-- Opening Marker --
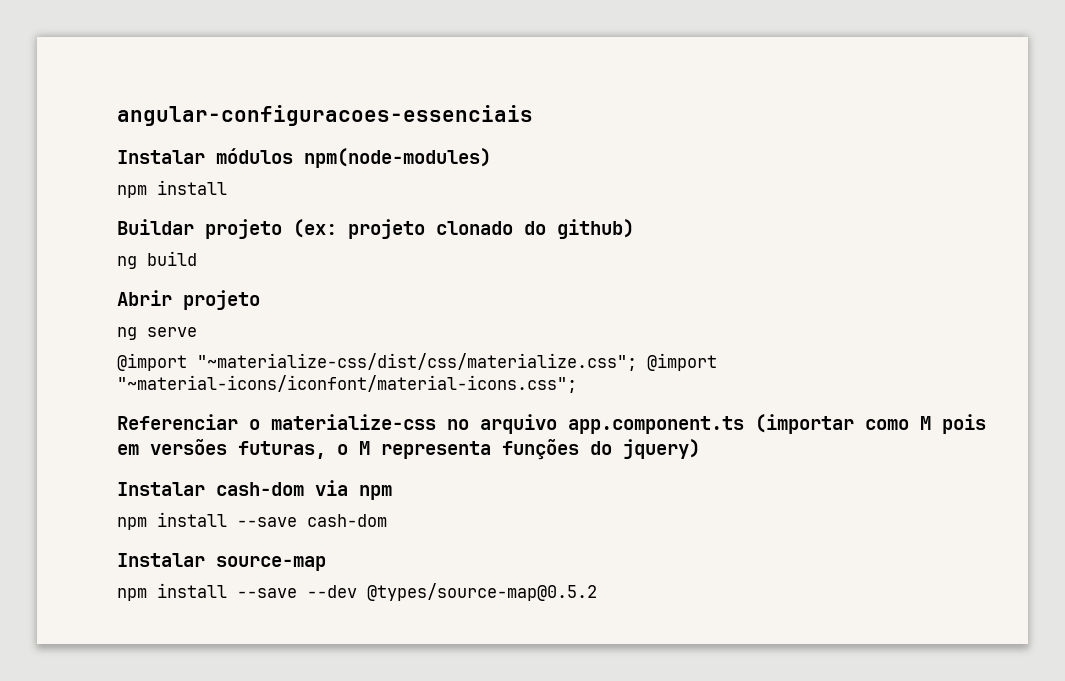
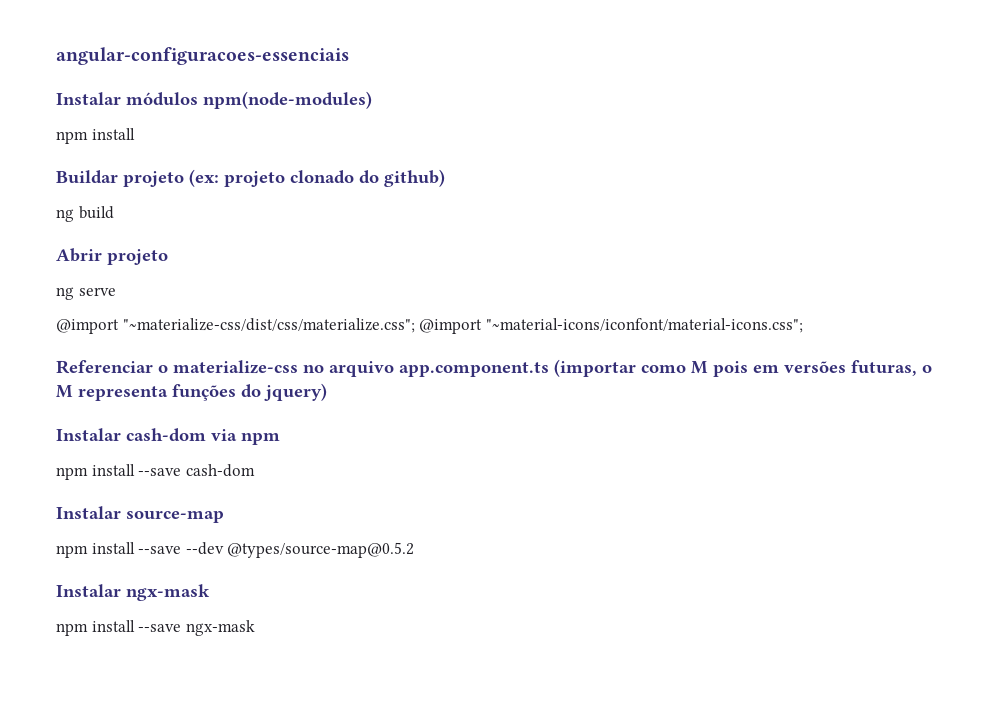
(597, 592) none -> [56,584,210,601] [56,620,255,636] // Instalar ngx-mask // npm install --save ngx-mask

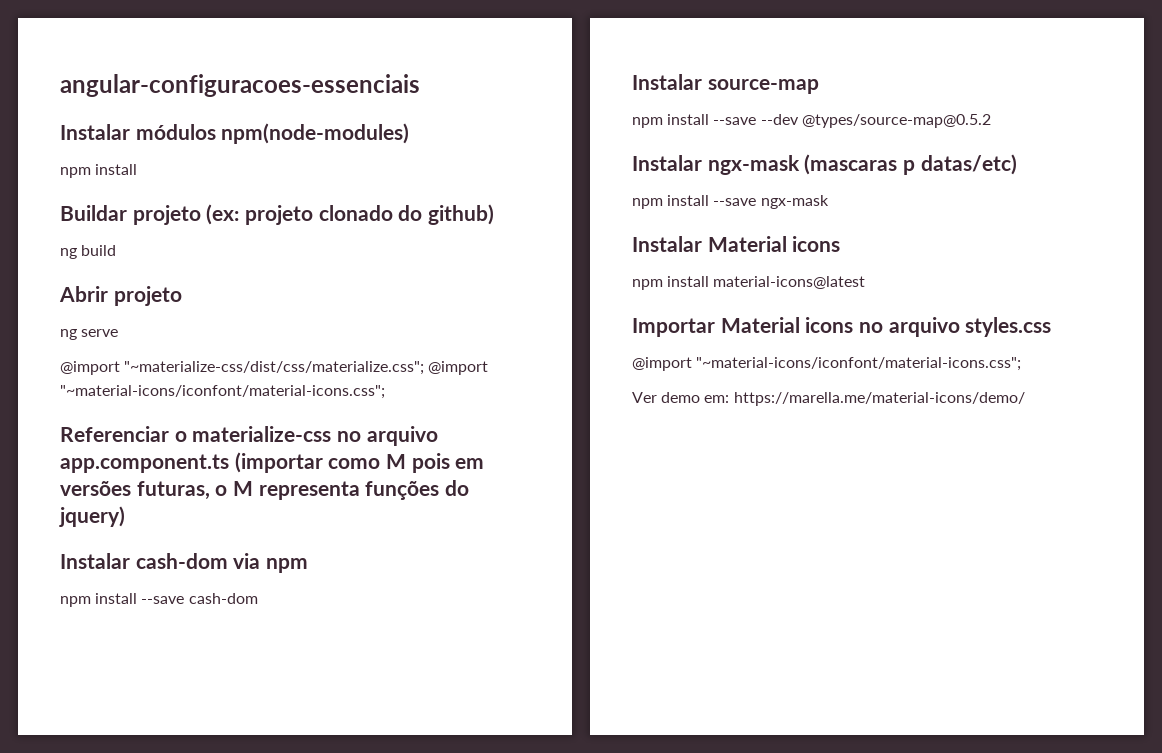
(210, 592) none -> [804,154,1017,175] (mascaras p datas/etc)
(255, 628) none -> [632,236,841,252] [632,276,866,290] [632,317,1052,337] [632,357,1022,371] [632,392,1025,406] // Instalar Material icons // npm install material-icons@latest // Importar Material icons no arquivo styles.css // @import "~material-icons/iconfont/material-icons.css"; // Ver demo em: https://marella.me/material-icons/demo/

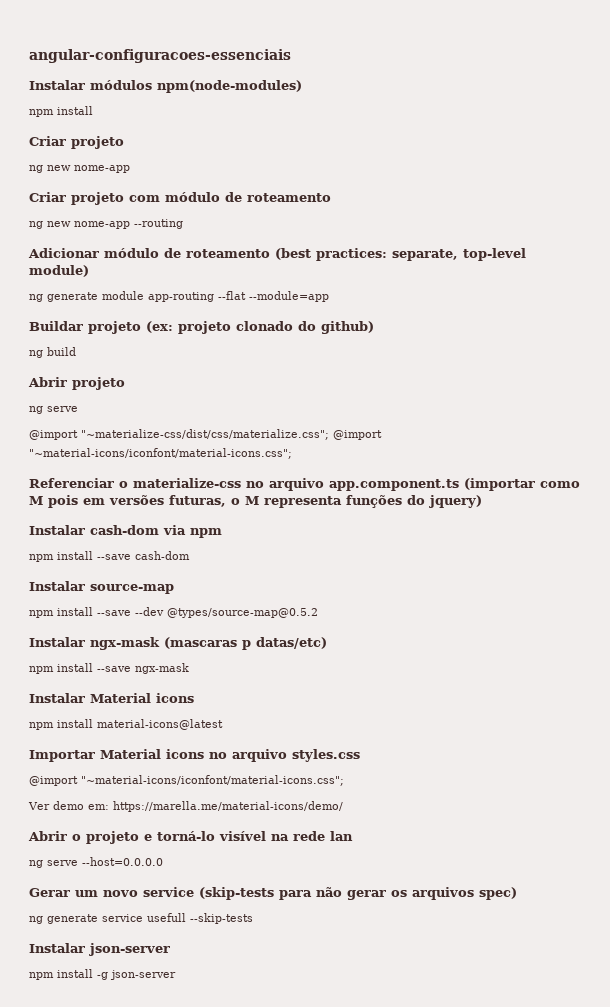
(138, 169) none -> [29,136,124,149] [29,165,130,173] [29,192,331,205] [29,219,183,229] [28,248,526,261] [29,265,89,277] [29,291,329,302] // Criar projeto // ng new nome-app // Criar projeto com módulo de roteamento // ng new nome-app --routing // Adicionar módulo de roteamento (best practices: separate, top-level module) // ng generate module app-routing --flat --module=app
(1025, 399) none -> [28,831,353,844] [29,857,163,868] [29,887,517,900] [29,913,253,924] [29,943,170,956] [29,969,176,980] // Abrir o projeto e torná-lo visível na rede lan // ng serve --host=0.0.0.0 // Gerar um novo service (skip-tests para não gerar os arquivos spec) // ng generate service usefull --skip-tests // Instalar json-server // npm install -g json-server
-- Closing Marker --
The problem. From first line to last, return the records verbatim without their pictures.

Task response.
(597, 592) none -> [56,584,210,601] [56,620,255,636] // Instalar ngx-mask // npm install --save ngx-mask

(210, 592) none -> [804,154,1017,175] (mascaras p datas/etc)
(255, 628) none -> [632,236,841,252] [632,276,866,290] [632,317,1052,337] [632,357,1022,371] [632,392,1025,406] // Instalar Material icons // npm install material-icons@latest // Importar Material icons no arquivo styles.css // @import "~material-icons/iconfont/material-icons.css"; // Ver demo em: https://marella.me/material-icons/demo/

(138, 169) none -> [29,136,124,149] [29,165,130,173] [29,192,331,205] [29,219,183,229] [28,248,526,261] [29,265,89,277] [29,291,329,302] // Criar projeto // ng new nome-app // Criar projeto com módulo de roteamento // ng new nome-app --routing // Adicionar módulo de roteamento (best practices: separate, top-level module) // ng generate module app-routing --flat --module=app
(1025, 399) none -> [28,831,353,844] [29,857,163,868] [29,887,517,900] [29,913,253,924] [29,943,170,956] [29,969,176,980] // Abrir o projeto e torná-lo visível na rede lan // ng serve --host=0.0.0.0 // Gerar um novo service (skip-tests para não gerar os arquivos spec) // ng generate service usefull --skip-tests // Instalar json-server // npm install -g json-server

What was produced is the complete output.